Northern Lights Nordic-Baltic Film Festival
- Founded: 2015
- Directors: Volia Chajkouskaya
- Website: https://www.en.northernlightsff.com/

= Northern Lights Film Festival =

Independent Belarusian film festival

The Northern Lights Nordic-Baltic Film Festival (Паўночнае ззянне) is an independent Belarusian film festival launched in 2015. The festival promotes cinema from Scandinavian and Baltic countries and serves as an industrial platform for independent filmmakers. In 2022, the festival partnered with the Tallinn Black Nights and turned into a hybrid event with online screenings available for Belarusians and on-site screenings in Estonia and Lithuania.

== Profile ==
The festival was launched in 2015 in order to promote Belarusian independent cinema outside the country, present Baltic and Scandinavian films to Belarusian audiences, and to create a platform for filmmakers to communicate and collaborate on future projects. The festival is directed and produced by Volia Chajkouskaya, the Nordic Council of Ministers Office in Lithuania is the event's main organizer. The festival is co-managed and supported by Norwegian Embassy in Kiev and Danish Cultural Institute in Lithuania, Latvia and Estonia. Annually, the festival lasts a week and offers a competition section, a retrospective program, children program “Zzya-kids” as well as 7 industrial platforms. Three competition programs are Belarusian competition, Debut and Shortcut. Northern Lights represents films from Sweden, Norway, Denmark, Finland, Iceland, Estonia, Lithuania, Latvia, Greenland. In 2015–20, Mir cinema hall in Minsk was the event's main venue, but the event expanded into other cities – Vitebsk, Tallinn, etc. In 2017, the tickets were sold out before the opening day. That year, 14 feature films were selected for the program.

In 2020 the festival went online due to COVID-19 restrictions and Mass protests in Belarus after the infamous 2020 presidential elections. In 2021, the festival went online again, this time by decision of the management team. That year, 24 feature films were selected for the competition judged by a professional jury.

Since 2022 Northern Lights has collaborated with Tallinn Black Nights. In its new form, the festival is held as a hybrid event with on-site screenings in Estonia and Lithuania and a line-up of 40 films from Belarus, Ukraine and the Nordic-Baltic region available online for Belarusians all over the world. The online screenings are free and the audience is welcomed to support the event with donations. In 2022, Ukraine mon amour section was established as a sign of support to Ukraine.
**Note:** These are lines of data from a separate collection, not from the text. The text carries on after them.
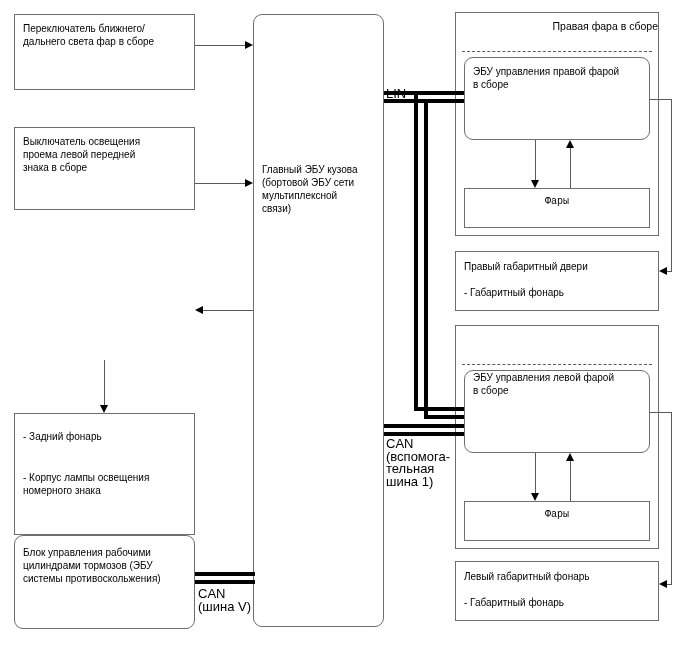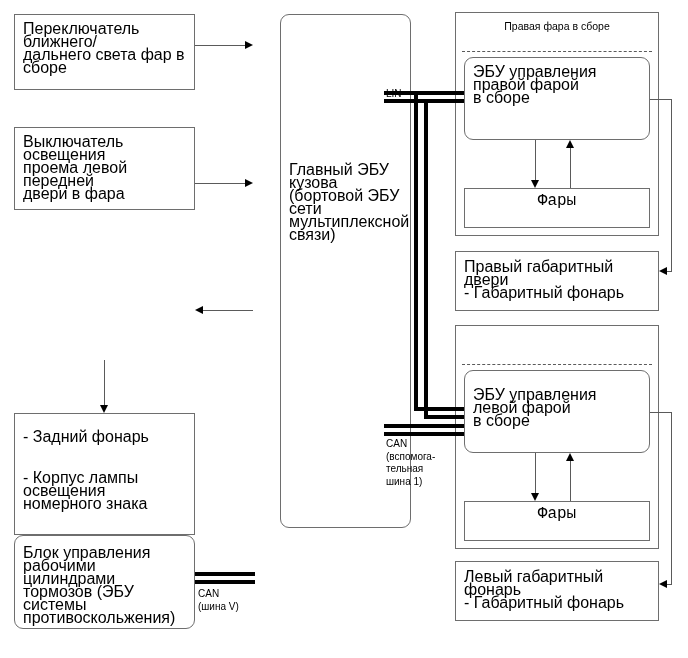--- a/index.html
+++ b/index.html
@@ -16,7 +16,7 @@
     position:absolute;
     border:1px solid #6e6e6e;
     background:#fff;
-    font-size:16px;
+    font-size:10px;
     line-height:13px;
     color:#000;
   }

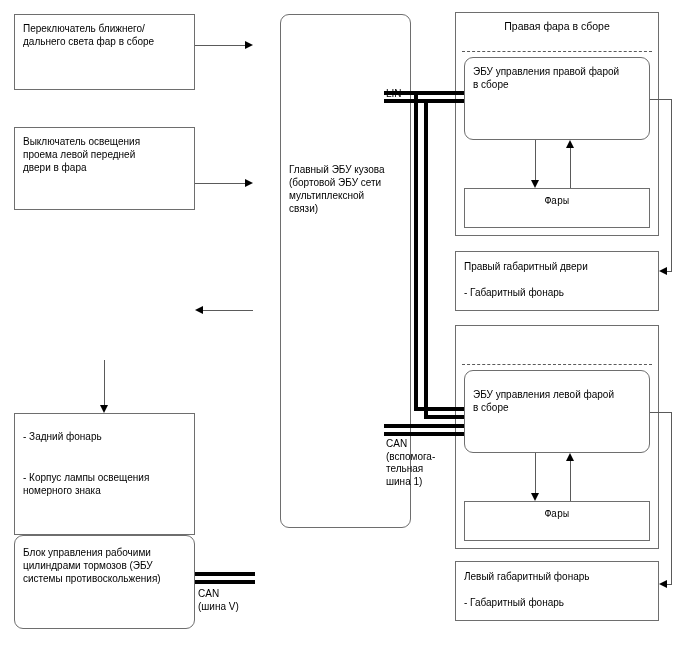--- a/index.html
+++ b/index.html
@@ -97,7 +97,7 @@
   </div>
 
   <div class="outer-assembly" style="left:455px; top:12px; width:204px; height:224px;">
-    <div class="assembly-title" style="top:7px;">Правая фара в сборе</div>
+    <div class="assembly-title" style="top:7px;text-align:right;">Правая фара в сборе</div>
     <div class="dashed" style="left:6px; right:6px; top:38px;"></div>
   </div>
   <div class="box rounded" style="left:464px; top:57px; width:186px; height:83px;padding-left:12px;">

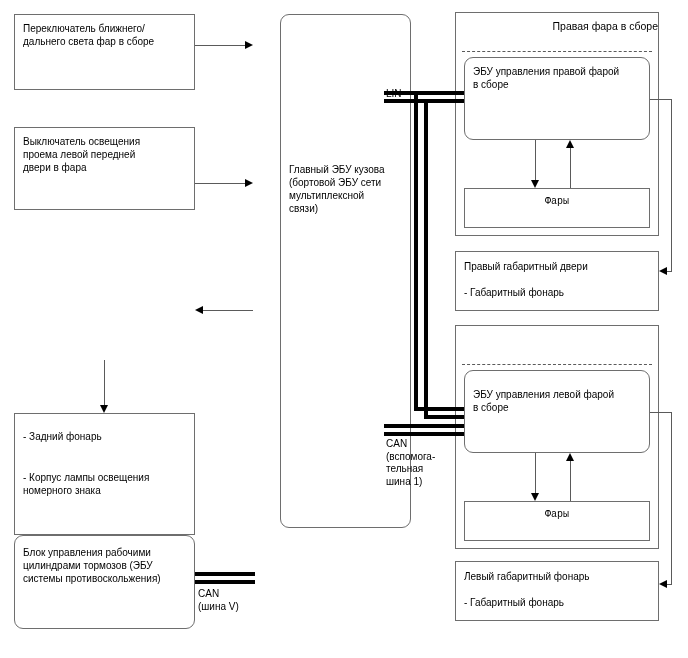--- a/index.html
+++ b/index.html
@@ -55,7 +55,7 @@
 
   .bus-label {
     position:absolute;
-    font-size:10px;
+    font-size:13px;
     line-height:12.5px;
     white-space:pre-line;
   }

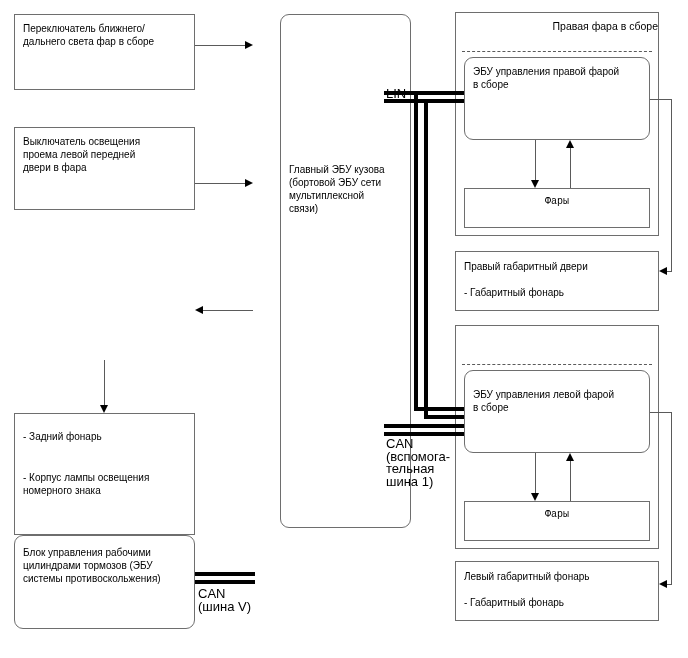--- a/index.html
+++ b/index.html
@@ -73,7 +73,7 @@
   <div class="box" style="left:14px; top:127px; width:181px; height:83px;">
     <div class="txt" style="top:7px;">Выключатель освещения
 проема левой передней
-двери в фара</div>
+знака в сборе</div>
   </div>
 
 

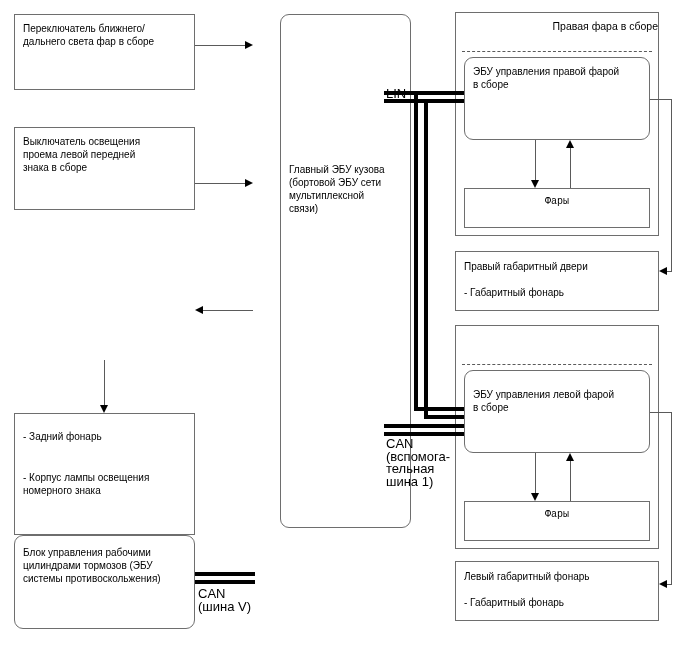--- a/index.html
+++ b/index.html
@@ -89,7 +89,7 @@
 системы противоскольжения)</div>
   </div>
 
-  <div class="box rounded" style="left:253px; top:14px; width:131px; height:514px;margin-left:27px;">
+  <div class="box rounded" style="left:253px; top:14px; width:131px; height:613px;">
     <div class="txt" style="top:148px;">Главный ЭБУ кузова
 (бортовой ЭБУ сети
 мультиплексной

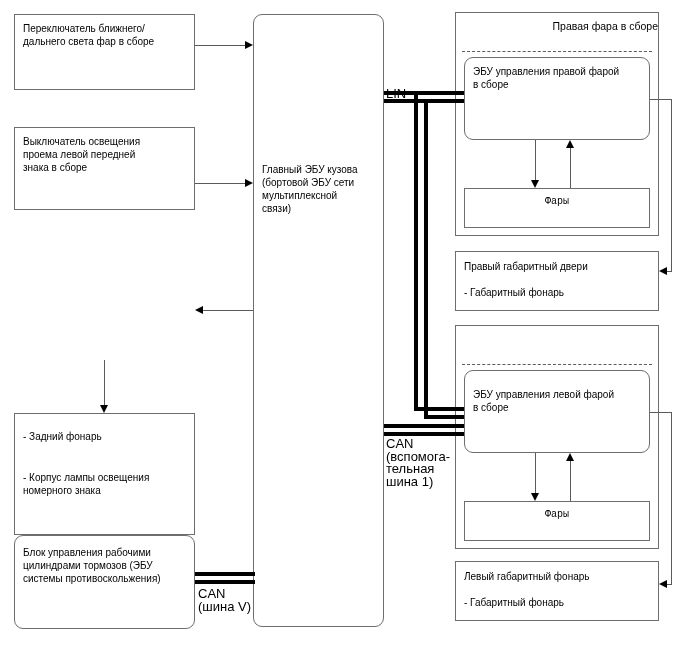--- a/index.html
+++ b/index.html
@@ -122,7 +122,7 @@
     <div class="dashed" style="left:6px; right:6px; top:38px;"></div>
   </div>
   <div class="box rounded" style="left:464px; top:370px; width:186px; height:83px;">
-    <div class="txt" style="top:17px;">ЭБУ управления левой фарой
+    <div class="txt" style="top:0;">ЭБУ управления левой фарой
 в сборе</div>
   </div>
   <div class="box" style="left:464px; top:501px; width:186px; height:40px;">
In 2023, the festival doubled its attendance in comparison to 2022. Also, the 2023 edition became the first one when the winners were given money prizes, sponsored by Current Time channel.

In 2026, a Belarusian court included the Northern Lights website in the list of extremist materials, and the Belarusian KGB declared the film festival an extremist organization.

== Winners ==
- 2021 — Papa by Maria Yakimovich;
- 2022 — The Dream, documentary by Sasha Kulak;
- 2023 — Motherland (Радзіма) by Alexander Mihalkovich and Hanna Badziaka.